The prospect of applying SolarWindow™ to all four sides of a building provides a significant advantage over conventional photovoltaic solar-power systems. New Energy’s SolarWindow™ is capable of operating in both direct, diffuse, and shaded sunlight conditions; conventional systems suffer large efficiency losses, if able to work at all, under such conditions. SolarWindow™ also generates electricity from both natural and artificial light sources such as fluorescent, light emitting diodes (LED), and incandescent lights in offices; conventional systems become less efficient under these conditions, and again, may not work at all.
Unlike traditional building-applied photovoltaic (PV) systems, restricted to use in direct sunlight on very limited skyscraper rooftop space, SolarWindow™ is designed to operate in sunlight and shaded conditions on the many thousands of square feet of glass surfaces common to today’s high-rise towers – a game-changing advantage.
In comparison to conventional crystalline and thin-film PV technologies, New Energy’s SolarWindow™ has numerous advantages:
- Designed to generate electricity on glass, enhancing the performance of today’s insulated commercial windows;
- See-through, with high level of ‘visible light transmission’;
- Offers popular color choices while maintaining see-through qualities;
- Capable of producing power in direct sunlight and shaded or low natural light conditions;
- Able to generate significant electricity from both natural and artificial light;
- Does not require expensive high-temperature or high-vacuum production techniques inherent to conventional solar;
- Constructed using organic materials (polymers), which can be dissolved into liquid form and applied to a variety of surfaces such as flexible plastics and glass; and
- Suited for manufacture using high-speed and high-volume systems such as roll-to-roll or large area sheet-to-sheet processes.

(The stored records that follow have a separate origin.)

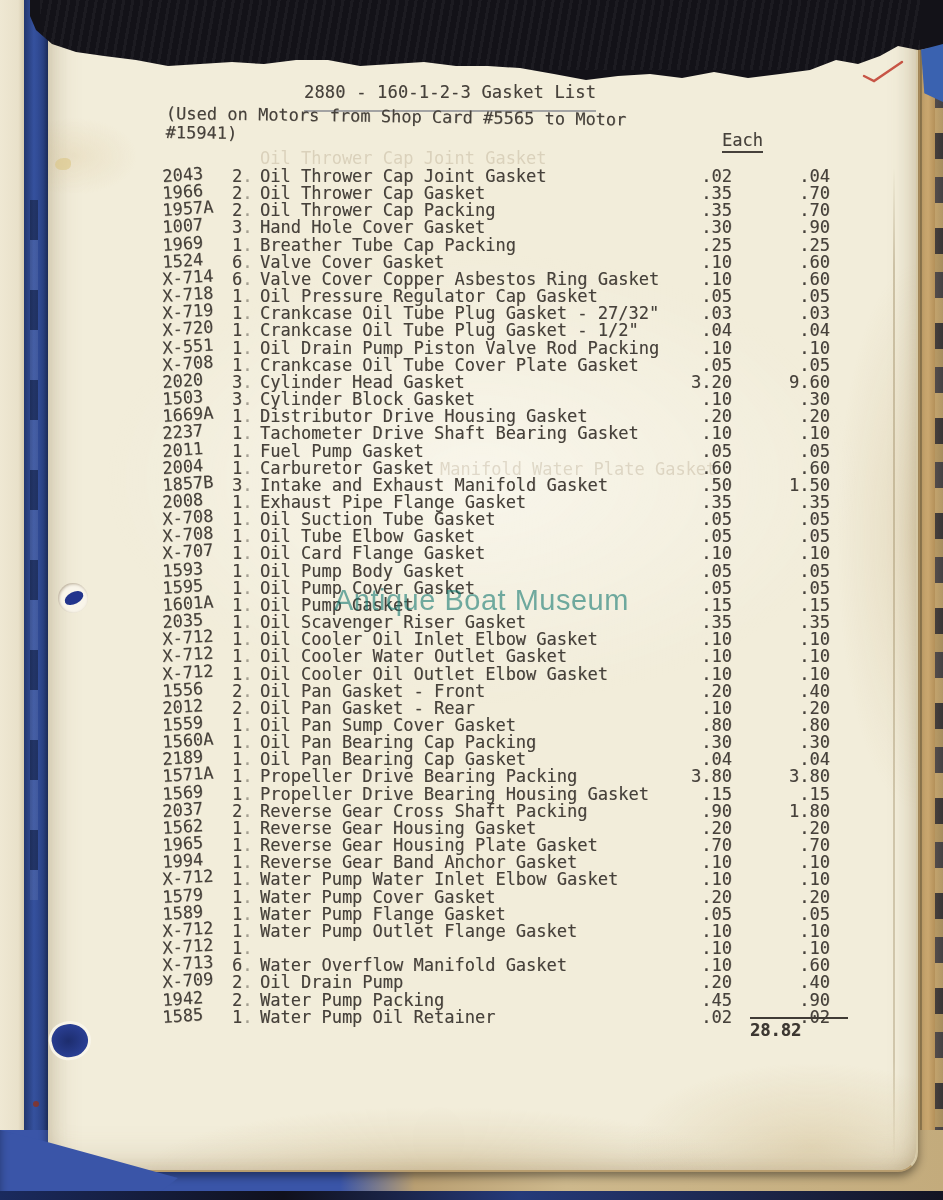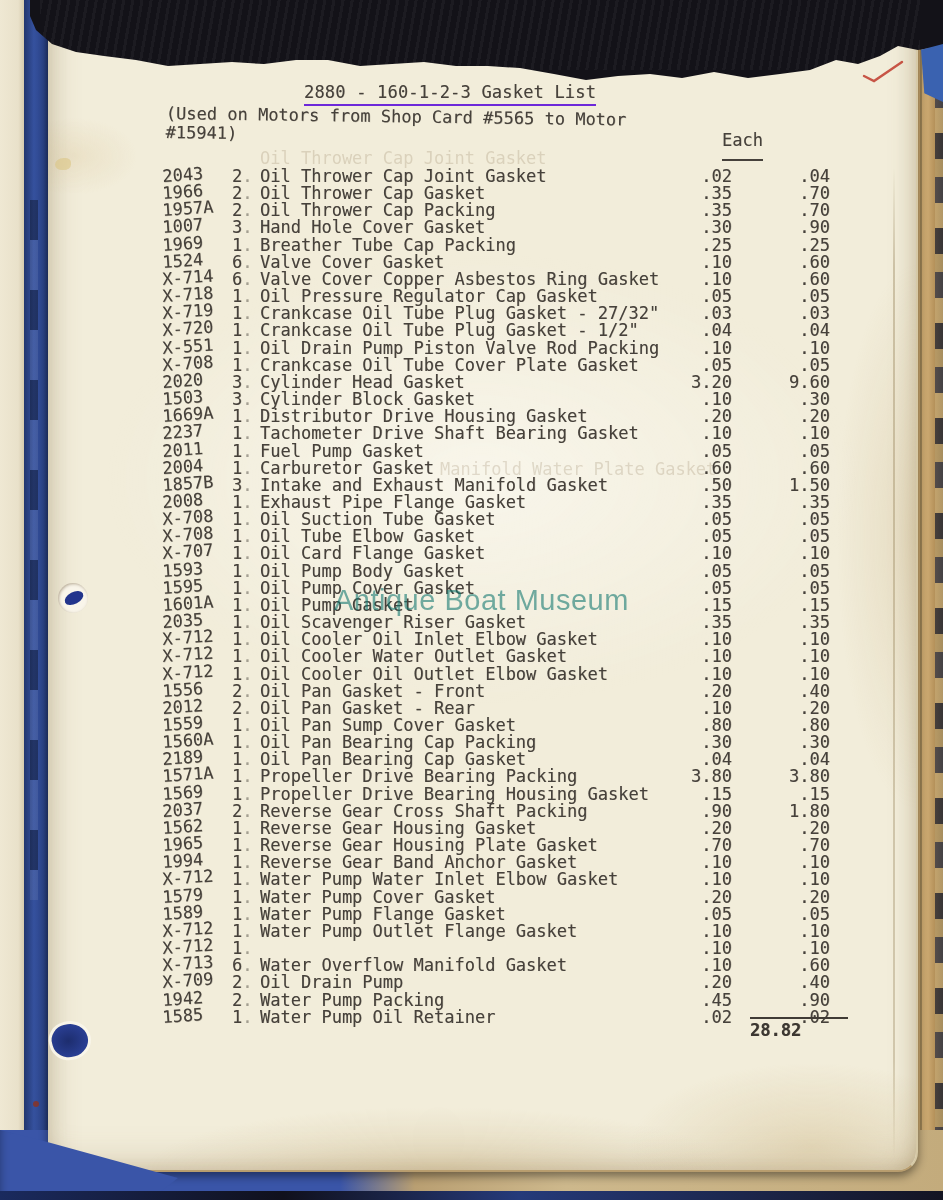"2880 - 160-1-2-3 Gasket List" .doc-title { border-bottom: 2px solid #6d28d9 -> 2px solid #a3a3a3; padding-bottom: 2px -> 8px }
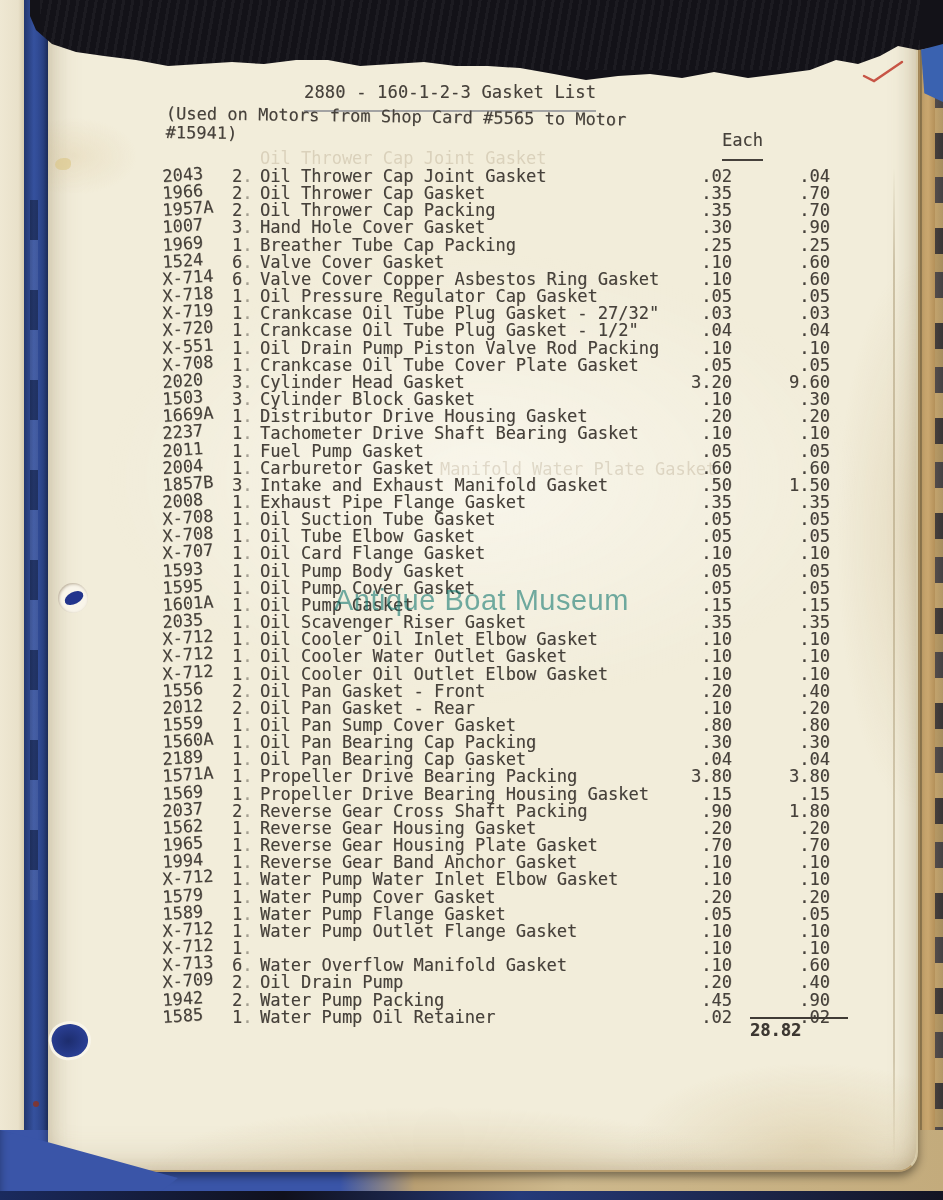"Each" .each-header { padding-bottom: 9px -> 1px }
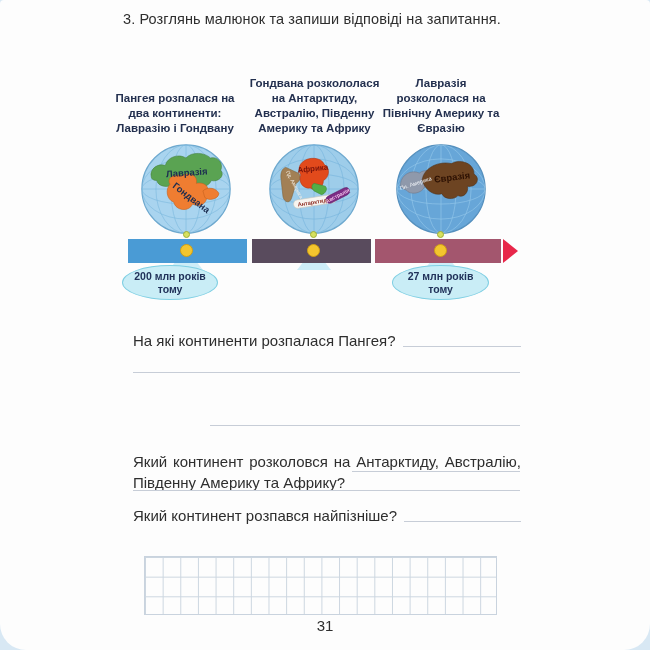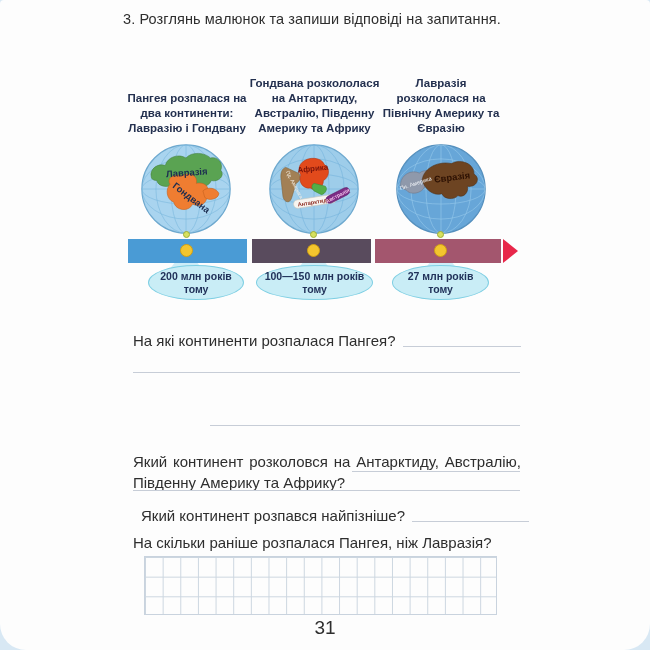"Пангея розпалася на два континенти:" div.hdr { left: 118px -> 106px }
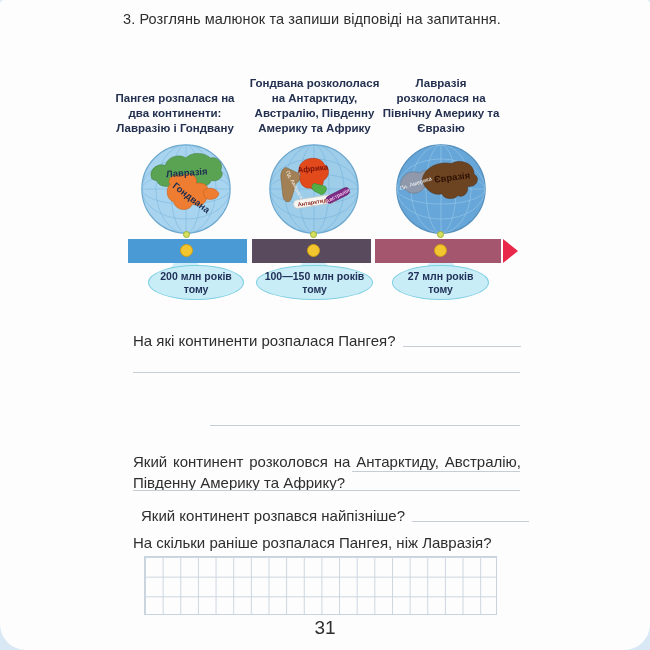"200 млн років тому" div.tlabel { left: 148px -> 122px }
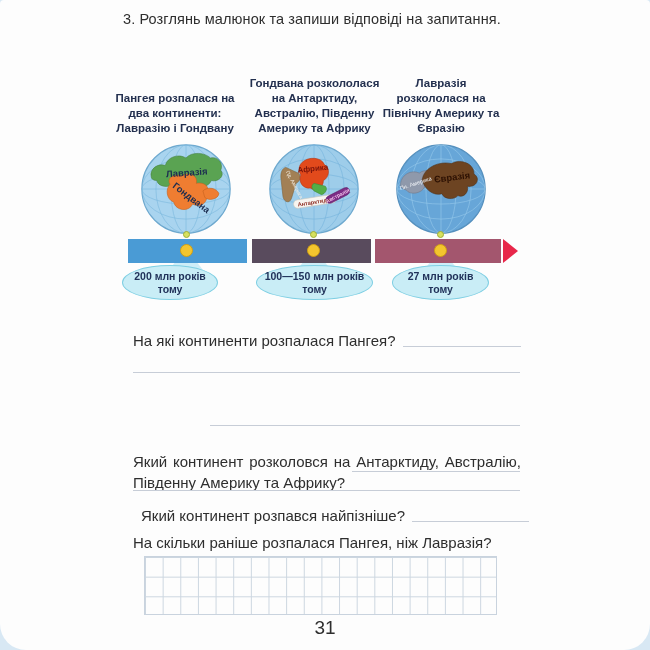"100—150 млн років тому" div.tlabel { html: <div>100—150 млн років тому</div> -> none }
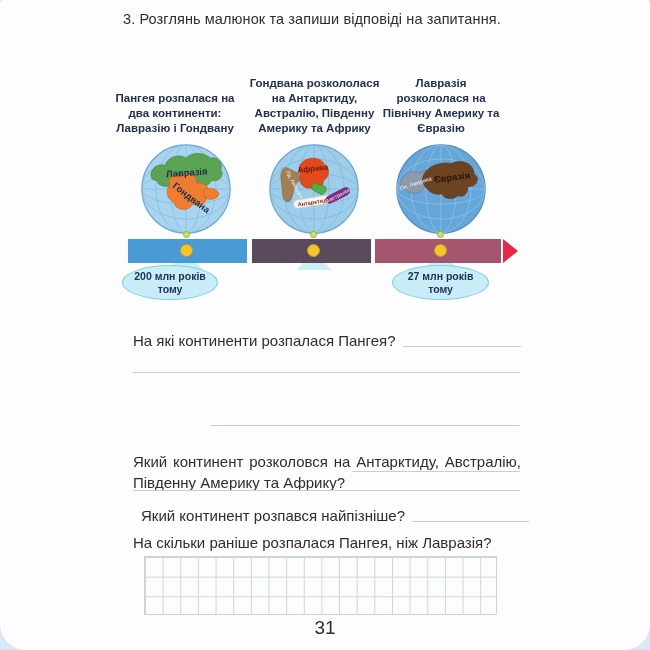"Який континент розпався найпізніше?" div.q { margin-left: 8px -> none }
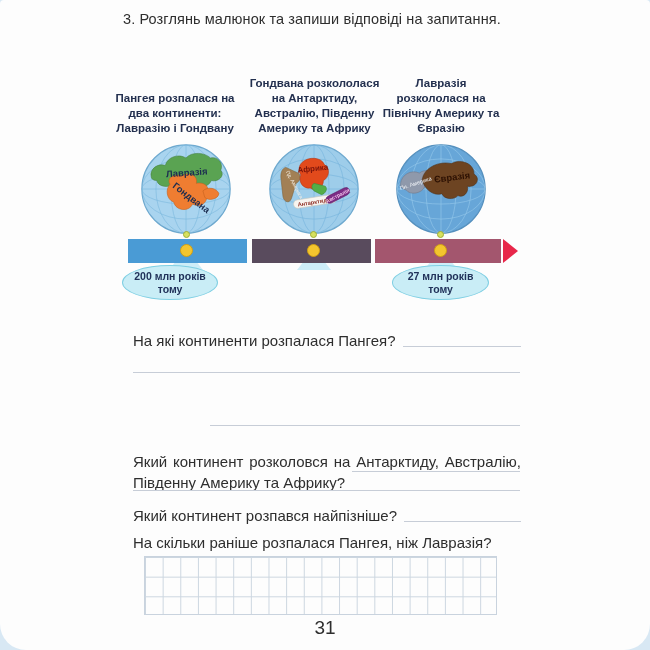"На скільки раніше розпалася Пангея," div.q { html: <div> <span>На скільки раніше розпалася Пангея, ніж Лавразія?</span> </div> -> none }
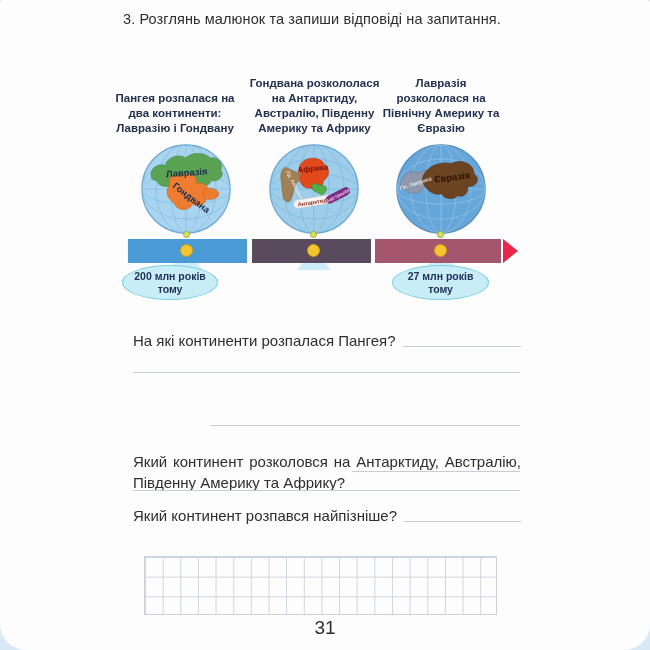"31" .pagenum { font-size: 19px -> 15px }
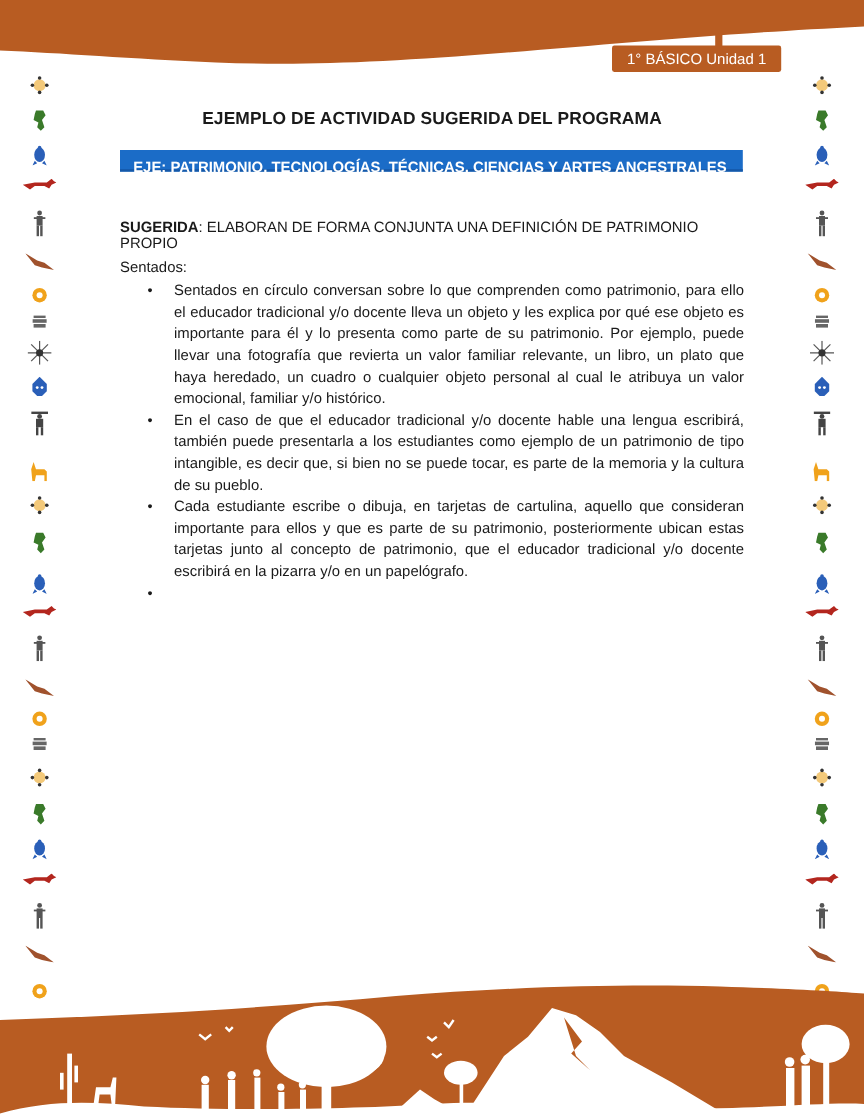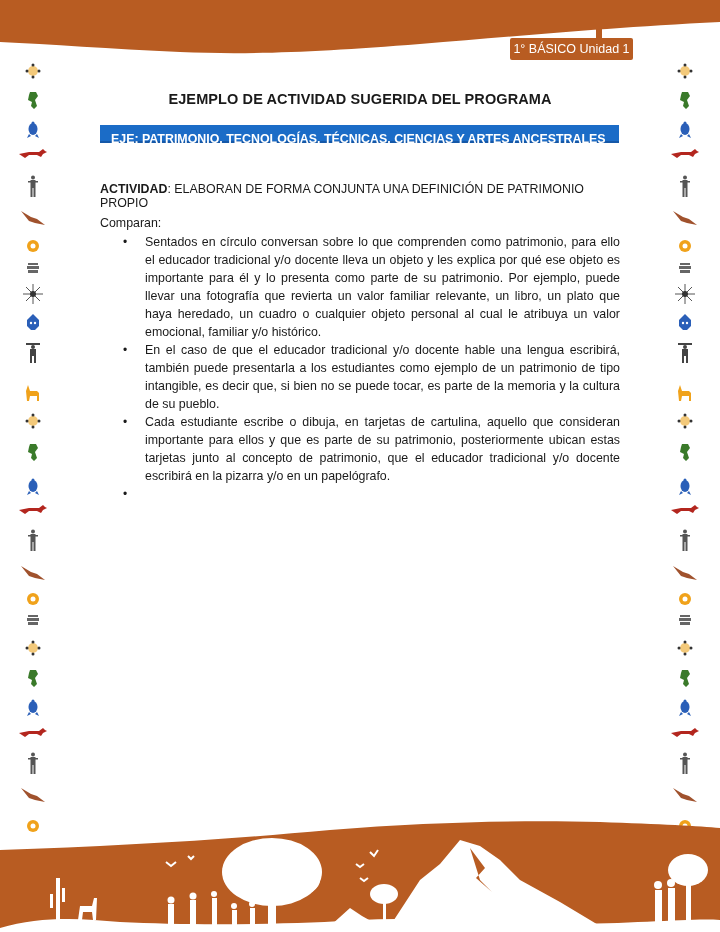"1° BÁSICO Unidad 1" .grade-badge { width: 123px -> 141px }
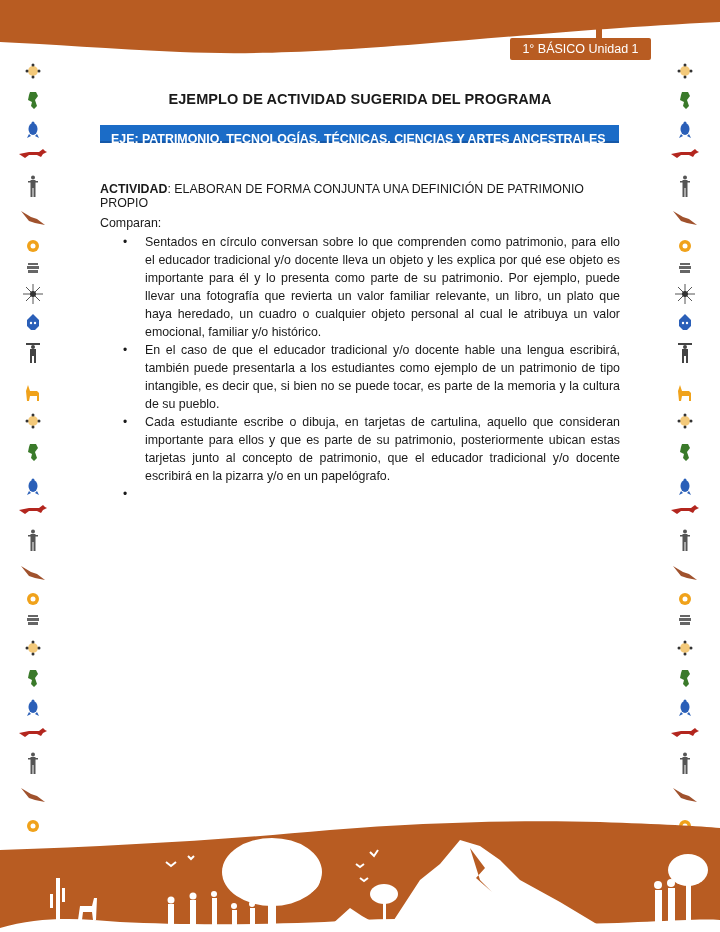"ACTIVIDAD" b { text: ACTIVIDAD -> SUGERIDA }
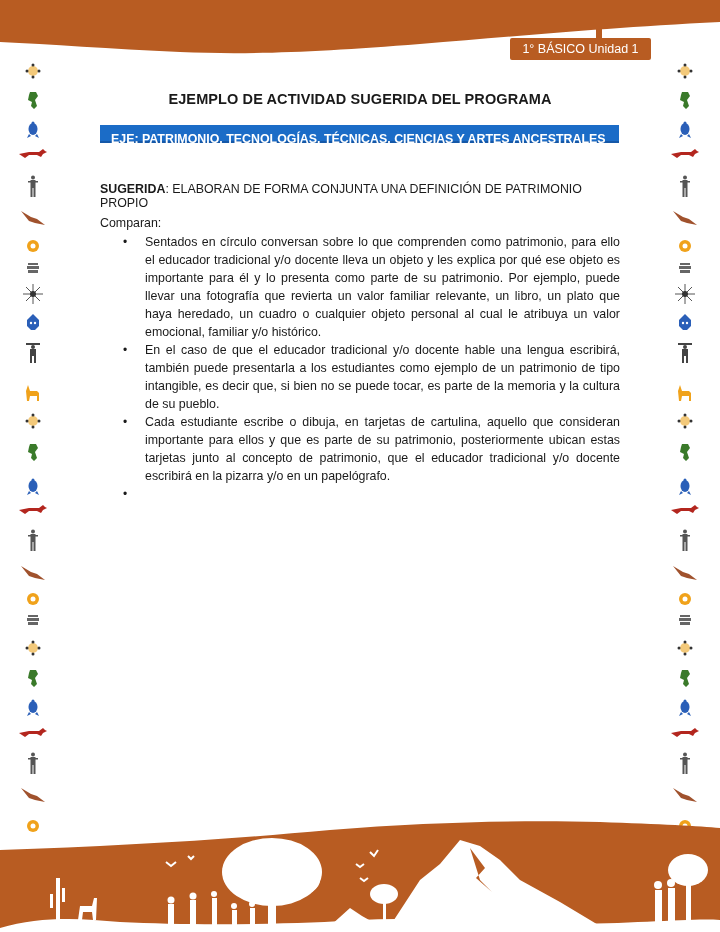"Comparan:" div.ejemplos-label { text: Comparan -> Sentados }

“The unique properties of OPV allow for low-cost, high-volume manufacturing and provide many advantages over conventional, inorganic PV technologies for window applications,” explained Dr. Hammond. “The unparalleled aesthetics of our SolarWindow™ prototypes are the result of numerous novel techniques and processes we’ve developed, which have allowed our joint New Energy-NREL team to successfully overcome technical hurdles and achieve significant milestones with size, electrical power, and color – some of the most important features to developing viable products.”
SolarWindow™ researchers have rapidly developed the Company’s technology from its early beginnings as a tiny, experimental lab device to a first-of-its-kind, spray-on, see-through, glass window capable of generating electricity. Today, the technology is the subject of forty-two (42) patent filings, and researchers are on track to advance SolarWindow™ towards full-scale commercial manufacturability – a near term goal.
- Historical Development Images of SolarWindow™ Since Inception Can Be Viewed By Clicking Here -
SolarWindow™ is currently under development for eventual commercial deployment in the estimated 80 million detached homes in America and more than five million commercial buildings. The federal government estimates the U.S. can save $40 billion annually by reducing energy use in commercial buildings by 20 percent by 2020.